O Estado criou a ASAE e a ASAE recriou um país diferente daquele que tínhamos. É certo que um país mais limpo e asseado, mas em contrapartida um país ridiculamente vigiado. Como era de esperar, ao fim de algum tempo começaram a chover críticas, a maioria delas razoáveis. As bolas de Berlim não podiam ser vendidas como sempre; as cozinheiras não podiam congelar os salgados, como sempre; alguns produtos regionais não podiam ser consumidos, como sempre.

Então, o Estado teve outra ideia fabulosa: decidiu fazer um levantamento dos produtos tradicionais que necessitem de um enquadramento específico. Foi aprovado esta semana no Parlamento um grupo de trabalho que se dedicará a essa momentosa questão. De acordo com um deputado do PS, esse grupo vai saber quais os produtos que necessitam de condições especiais para a sua produção, transporte ou comercialização normais.

Ou seja, traduzido em português corrente, o grupo de trabalho vai dizer quais os produtos que não ficam sob a alçada dos regulamentos da ASAE - isto é, quais as excepções à regra.

Ora aqui está uma solução engenhosa para o excesso de leis e de regulamentos: fazer mais leis e regulamentos que limitem as leis e regulamentos já feitos. É um encadeado interessante e que, com imaginação, pode ser levado ao infinito.

É extraordinário, num país onde toda a gente sabe e afirma que há excesso de leis, a existência desta espécie de legisladores compulsivos. E a existência das célebres excepções, buracos e contradições legais pelos quais entram o favor, a pequena corrupção, o golpe.

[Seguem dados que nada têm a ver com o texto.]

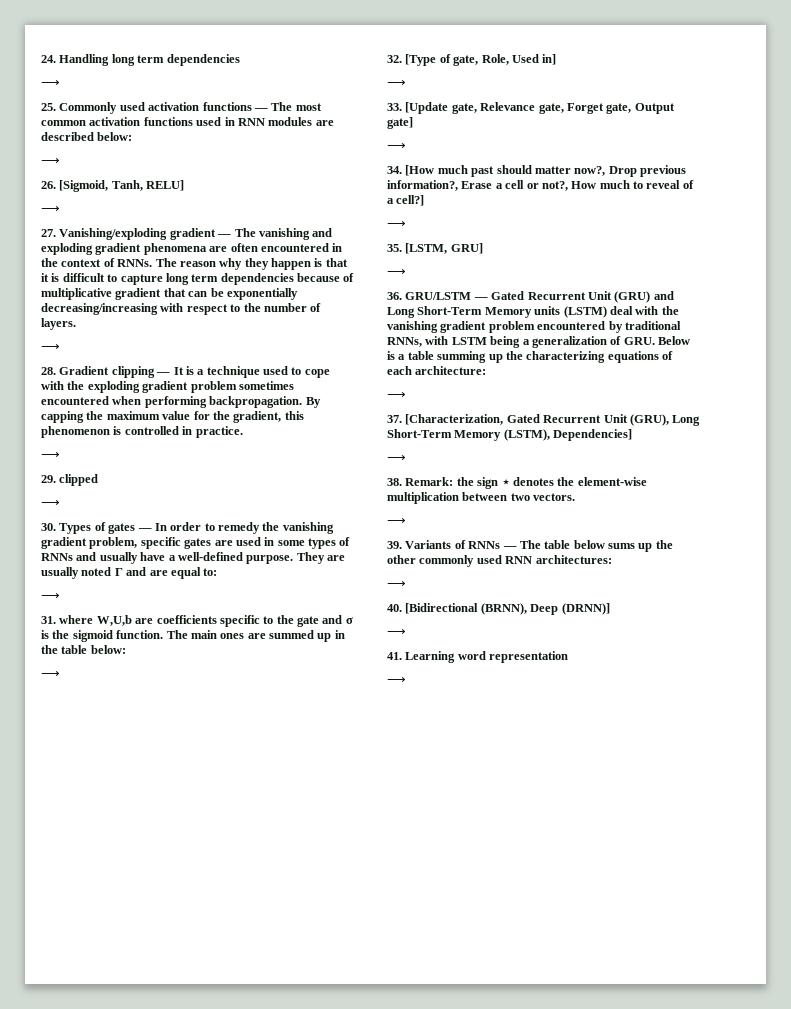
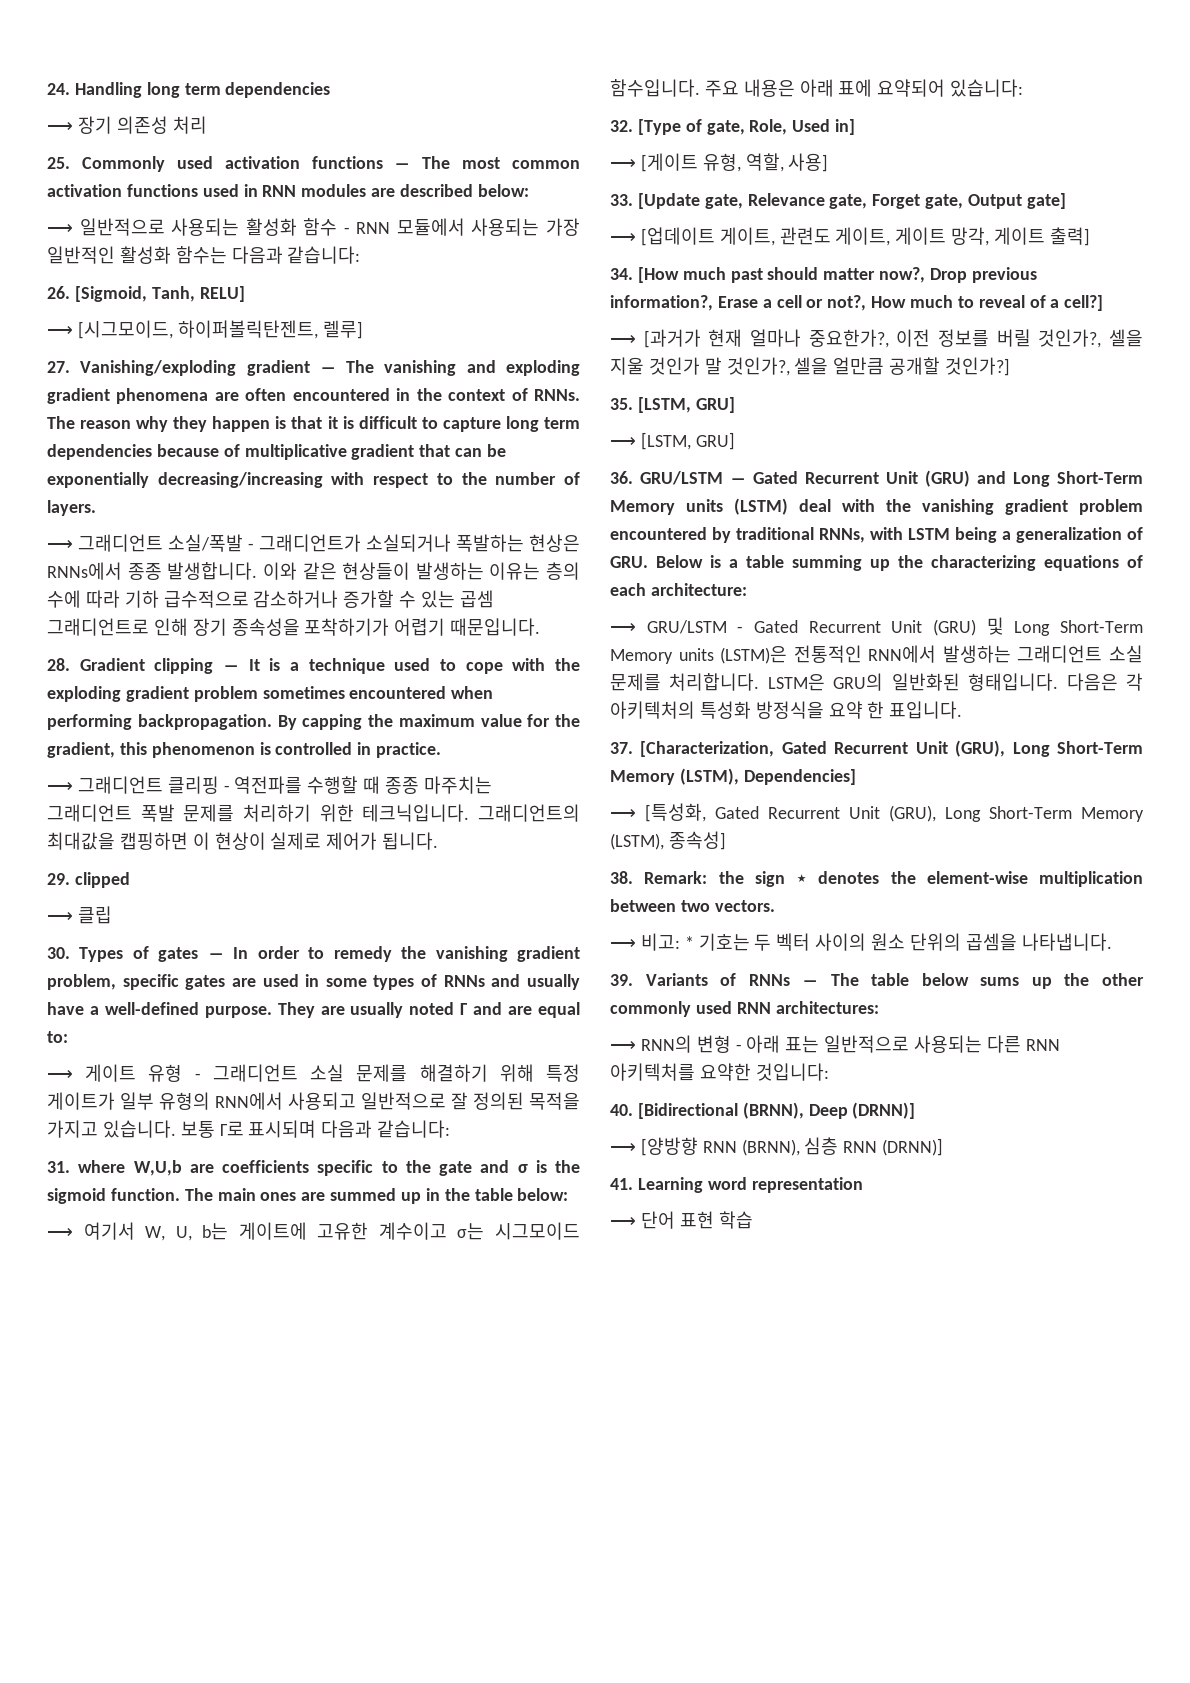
(60, 83) none -> [77,116,207,134] 장기 의존성 처리
(60, 161) none -> [79,218,580,236] [47,246,361,264] 일반적으로 사용되는 활성화 함수 - RNN 모듈에서 사용되는 가장 일반적인 활성화 함수는 다음과 같습니다:
(60, 209) none -> [77,320,363,339] [시그모이드, 하이퍼볼릭탄젠트, 렐루]
(60, 347) none -> [78,534,580,552] [47,562,580,580] [47,590,494,608] [47,618,541,636] 그래디언트 소실/폭발 - 그래디언트가 소실되거나 폭발하는 현상은 RNNs에서 종종 발생합니다. 이와 같은 현상들이 발생하는 이유는 층의 수에 따라 기하 급수적으로 감소하거나 증가할 수 있는 곱셈 그래디언트로 인해 장기 종속성을 포착하기가 어렵기 때문입니다.
(60, 455) none -> [77,776,492,794] [47,804,580,822] [47,832,439,850] 그래디언트 클리핑 - 역전파를 수행할 때 종종 마주치는 그래디언트 폭발 문제를 처리하기 위한 테크닉입니다. 그래디언트의 최대값을 캡핑하면 이 현상이 실제로 제어가 됩니다.
(60, 503) none -> [77,906,112,924] 클립
(60, 596) none -> [85,1064,580,1082] [47,1092,580,1110] [47,1120,451,1138] 게이트 유형 - 그래디언트 소실 문제를 해결하기 위해 특정 게이트가 일부 유형의 RNN에서 사용되고 일반적으로 잘 정의된 목적을 가지고 있습니다. 보통 Γ로 표시되며 다음과 같습니다:
(60, 674) none -> [83,1222,580,1241] [610,79,1024,97] 여기서 W, U, b는 게이트에 고유한 계수이고 σ는 시그모이드 함수입니다. 주요 내용은 아래 표에 요약되어 있습니다:
(406, 83) none -> [640,153,829,172] [게이트 유형, 역할, 사용]
(406, 146) none -> [640,227,1090,246] [업데이트 게이트, 관련도 게이트, 게이트 망각, 게이트 출력]
(406, 224) none -> [643,329,1143,348] [610,357,1011,376] [과거가 현재 얼마나 중요한가?, 이전 정보를 버릴 것인가?, 셀을 지울 것인가 말 것인가?, 셀을 얼만큼 공개할 것인가?]
(406, 272) none -> [640,432,735,450] [LSTM, GRU]
(406, 395) none -> [646,617,1143,636] [610,645,1143,664] [610,673,1143,691] [610,701,963,719] GRU/LSTM - Gated Recurrent Unit (GRU) 및 Long Short-Term Memory units (LSTM)은 전통적인 RNN에서 발생하는 그래디언트 소실 문제를 처리합니다. LSTM은 GRU의 일반화된 형태입니다. 다음은 각 아키텍처의 특성화 방정식을 요약 한 표입니다.
(406, 458) none -> [645,803,1144,822] [610,831,726,850] [특성화, Gated Recurrent Unit (GRU), Long Short-Term Memory (LSTM), 종속성]
(406, 521) none -> [640,933,1112,951] 비고: * 기호는 두 벡터 사이의 원소 단위의 곱셈을 나타냅니다.
(406, 584) none -> [640,1035,1060,1053] [610,1063,829,1081] RNN의 변형 - 아래 표는 일반적으로 사용되는 다른 RNN 아키텍처를 요약한 것입니다:
(406, 632) none -> [640,1137,944,1156] [양방향 RNN (BRNN), 심층 RNN (DRNN)]
(406, 680) none -> [640,1211,753,1229] 단어 표현 학습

Ninguém aprende com a experiência?

A música e as elites

As elites sempre tiveram as costas largas, sobretudo quando se trata de culpar alguém. Deve ser por isso que que o Ministério da Educação considera que o ensino especializado de música que se ministra nos Conservatórios deve acabar.

Vamos à democratização do ensino do violino e do oboé. Em breve, os alunos de qualquer escola saberão tanto de música como de matemática. E ver-se-á, então, que foi assim que nasceu um problema que não existia.

LNEC

Pouco a pouco, o Governo vai cedendo. Um Governo assim é um Executivo simpático, tal qual se pretende para épocas eleitorais.

Depois do aeroporto, chegam agora os estudos sobre a terceira travessia do Tejo. Não importa que o Conselho de Ministros tenha aprovado uma resolução a dizer que a travessia era Chelas-Barreiro - não, isso interessa pouco. O que importa é que haja acordos e, se a CIP prefere a Beato-Montijo, com um túnel Algés-Trafaria, o LNEC decide. O estilo impositivo acabou. Agora, voltou o diálogo.